Kid Kash performed a nice looking dive onto the crowd of ECW Originals who were all brawling on the outside. At first, it looked like this was ECW's way of not having the Sandman work a full match knowing he'd be drunk and blown up by the time he hit the ring.
But as the dust settled, they actually had the match.
Main Event: The Dudley Boys vs. Tommy Dreamer and Sandman
This was a good show closing match for the bloodthirsty fans in attendance. Tommy Dreamer bled badly after Bubba Ray opened him up with a cheese grater. A ladder was integrated into the match as Dreamer performed the helicopter move made famous by Terry Funk.
At one point, Sandman (yes, that Sandman) performed a splash on the ladder while the ladder was on Devon Dudley.
The fans remained hot for this match as the match raged on, ripe with chairshots to the head, garbage can shots, and cane swinging.
The Impact Players returned as Sandman took a tombstone piledriver from Justin Credible on a barbed wire sphere.
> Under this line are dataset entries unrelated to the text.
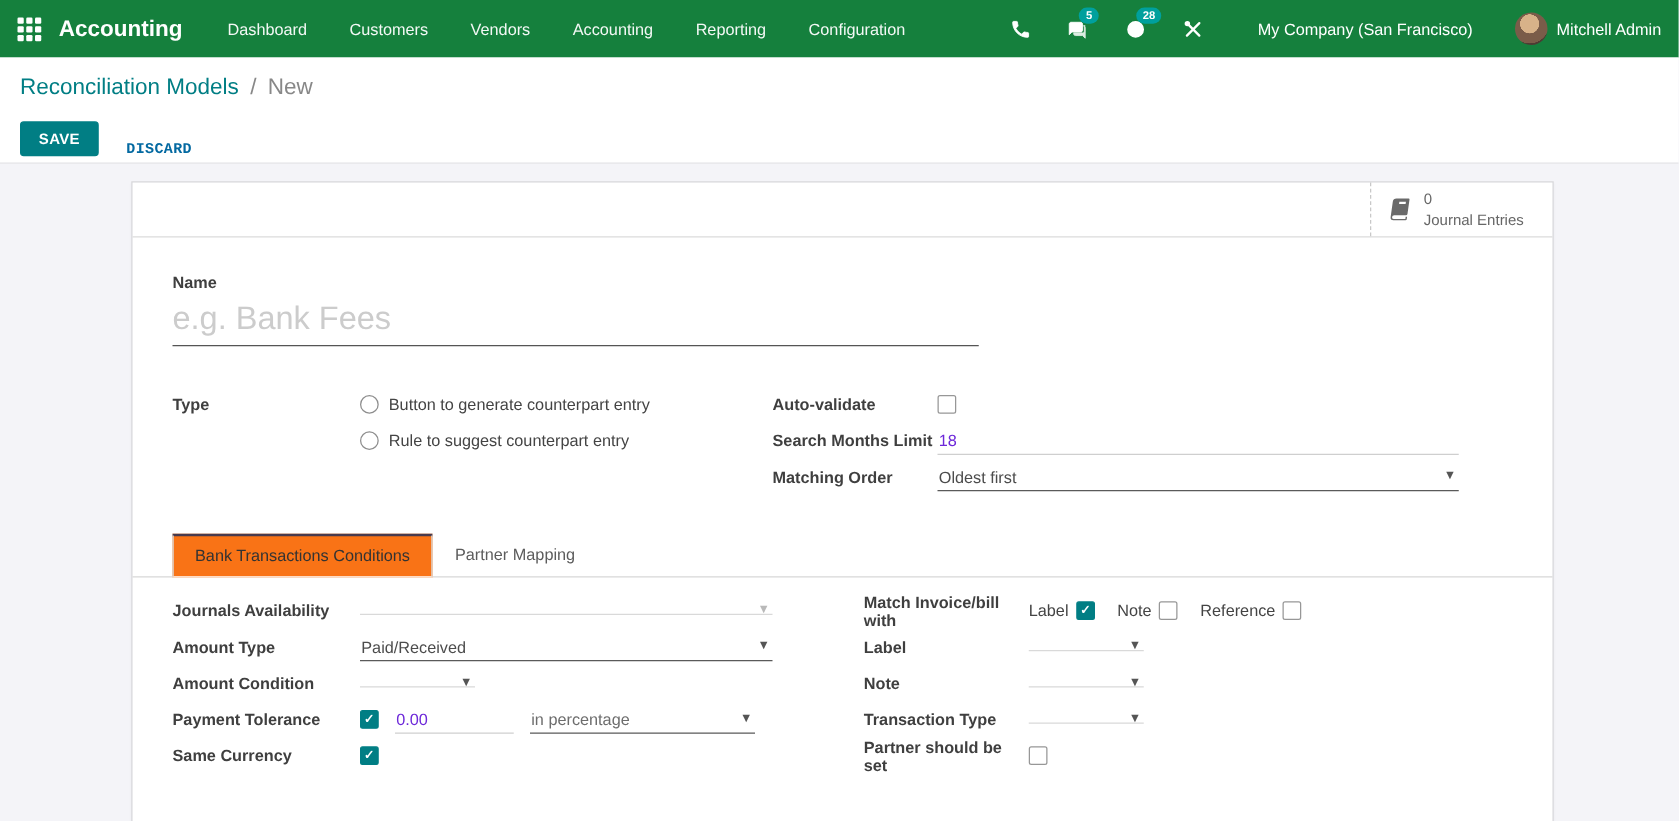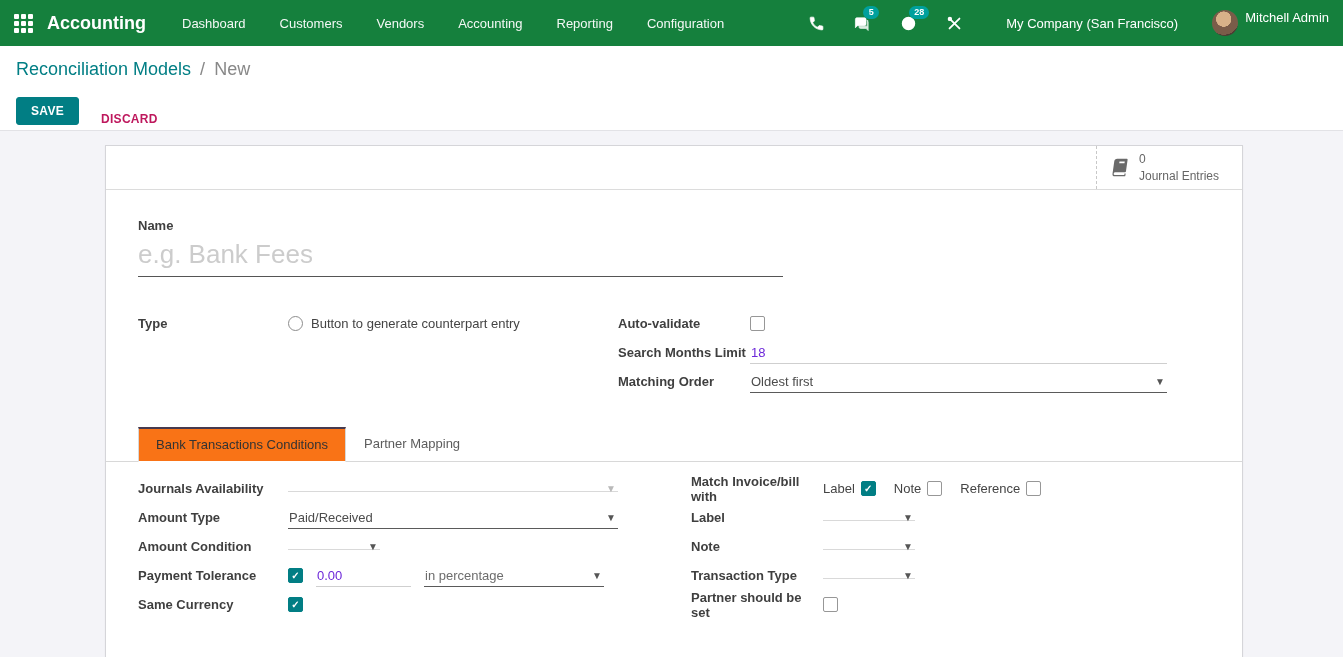--- a/index.html
+++ b/index.html
@@ -25,7 +25,7 @@
     font-size:9px; font-weight:bold; border-radius:9px; padding:2px 5px;
     line-height:1; min-width:16px; text-align:center; }
   .company { font-size:13px; cursor:pointer; margin-left:16px; }
-  .user-block { display:flex; gap:7px; cursor:pointer; margin-left:8px; }
+  .user-block { display:flex; align-items:center; gap:7px; cursor:pointer; margin-left:8px; }
   .avatar { width:26px; height:26px; border-radius:50%;
     background:radial-gradient(circle at 45% 35%, #d8b289 0 34%, #7a5c49 35% 70%, #4e3b33 71%);
     flex:none; }

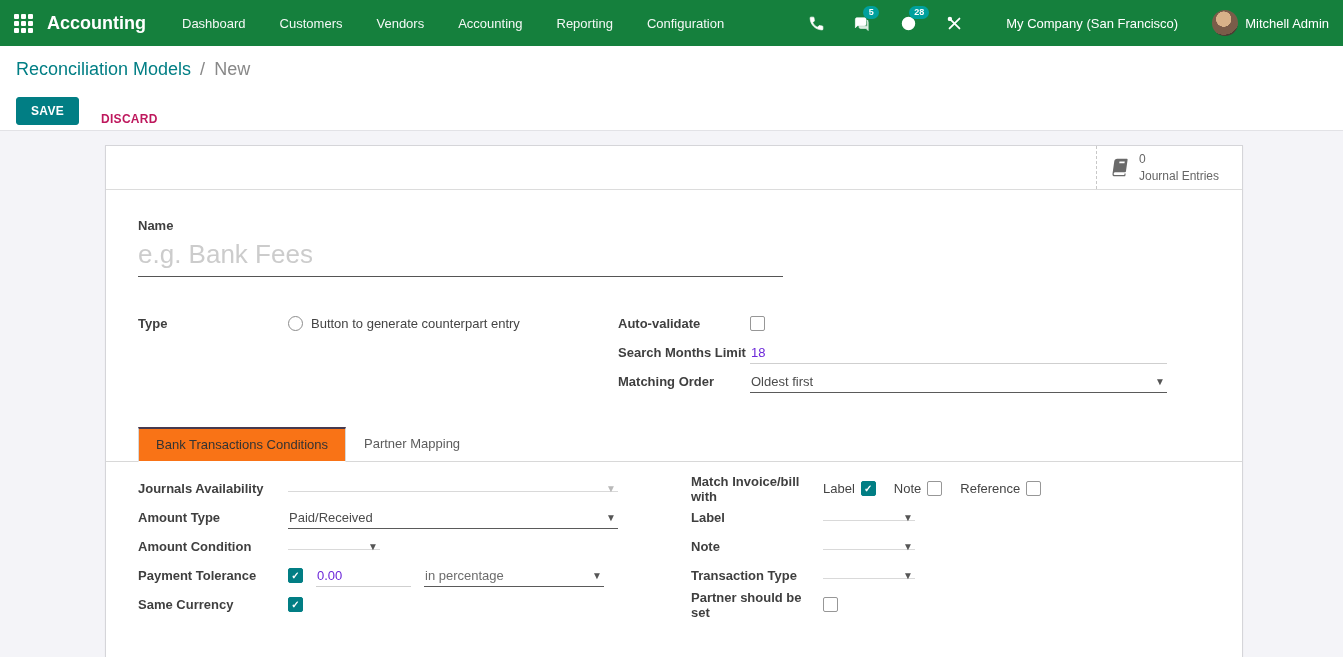--- a/index.html
+++ b/index.html
@@ -41,9 +41,9 @@
   .btn-save { background:#017e84; color:#fff; border:1px solid #017e84; font-size:12px;
     font-weight:bold; padding:6px 14px; border-radius:3px; cursor:pointer;
     font-family:inherit; letter-spacing:.3px; }
-  .btn-discard { background:transparent; border:none; color:#be185d; font-size:12px;
+  .btn-discard { background:transparent; border:none; color:#0369a1; font-size:12px;
     font-weight:bold; padding:6px 14px; margin-left:8px; cursor:pointer;
-    font-family:Liberation Sans, sans-serif; letter-spacing:.3px;margin-top:16px; }
+    font-family:Liberation Mono, monospace; letter-spacing:.3px;margin-top:16px; }
 
   
   .content { padding-top:14px; }

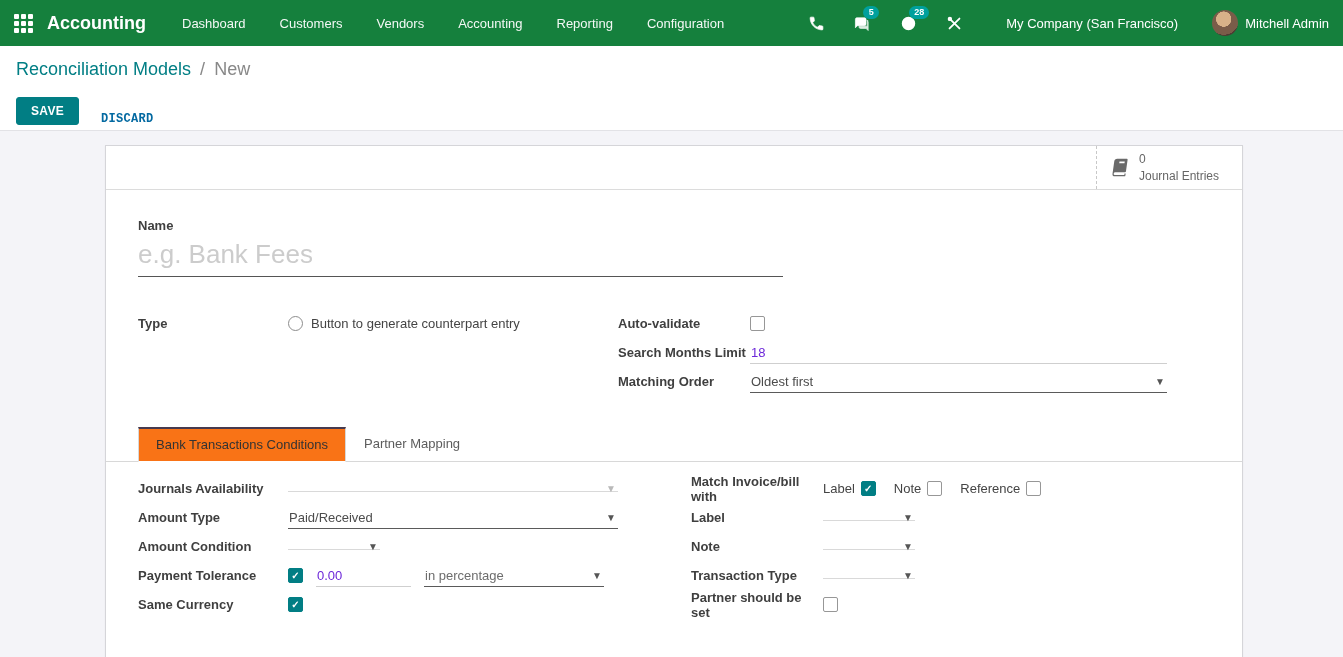--- a/index.html
+++ b/index.html
@@ -214,6 +214,10 @@
                 <span class="radio"></span>
                 <span class="radio-label">Button to generate counterpart entry</span>
               </div>
+              <div class="radio-row">
+                <span class="radio"></span>
+                <span class="radio-label">Rule to suggest counterpart entry</span>
+              </div>
             </div>
           </div>
         </div>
Francine surfaced and kicked Tommy Dreamer in his nuts and bolts.
Beaulah Mcgillicutty hit the ring and engaged in a catfight with Francine. Dreamer and McGillicutty then hit a stereo DDT on the Dudleys (how cute).
After Dreamer connected with a road sign shot on a chair that was positioned on Devon's unmentionables.
Bubba Ray then went crazy with a cane and set up a table. Bubba powerbombed Sandman through a table and, after a nearfall, connected with a 3D.
Say hello to Spike Dudley, who's got lighter fluid.
Table. Fire. Dreamer. Bump. Dudleys win.
Winner: The Dudleys
Enter the Sandman, who caned the Dudleys out of the ring. Sandman was audibly asking for a beer. Then the glass broke.
Austin made his way to the ring. And they criticized Hogan for stealing the spotlight at Wrestlemania IX.
Austin insists that the entire ECW locker room report to the ring. He then coerces the WWE Crusaders to make their way to the ring so this War could finally be settled.
Taz then made his way to the ring to a loud pop. Taz and Angle started things off as a brawl ensued. The brawl culminated in the WWE Crusaders retreating to the back as Eric Bischoff (who was on guest commentary) was dragged to the ring by Mick Foley. Bischoff took finishers from the Dudleys, Chris Benoit, Rey Mysterio, and, finally, Steve Austin.
The ECW Originals celebrated as the show goes off the air.
A great overall show with high energy throughout. The show was helped by strong wrestling, highlighted by a show-stealing performance by the Masato Tanaka and the late Mike Awesome.
The legacy of ECW would live on (until 2010), and ECW would even experience a similar "One Night Stand" pay-per-view the following year at the Hammerstein Ballroom in New York.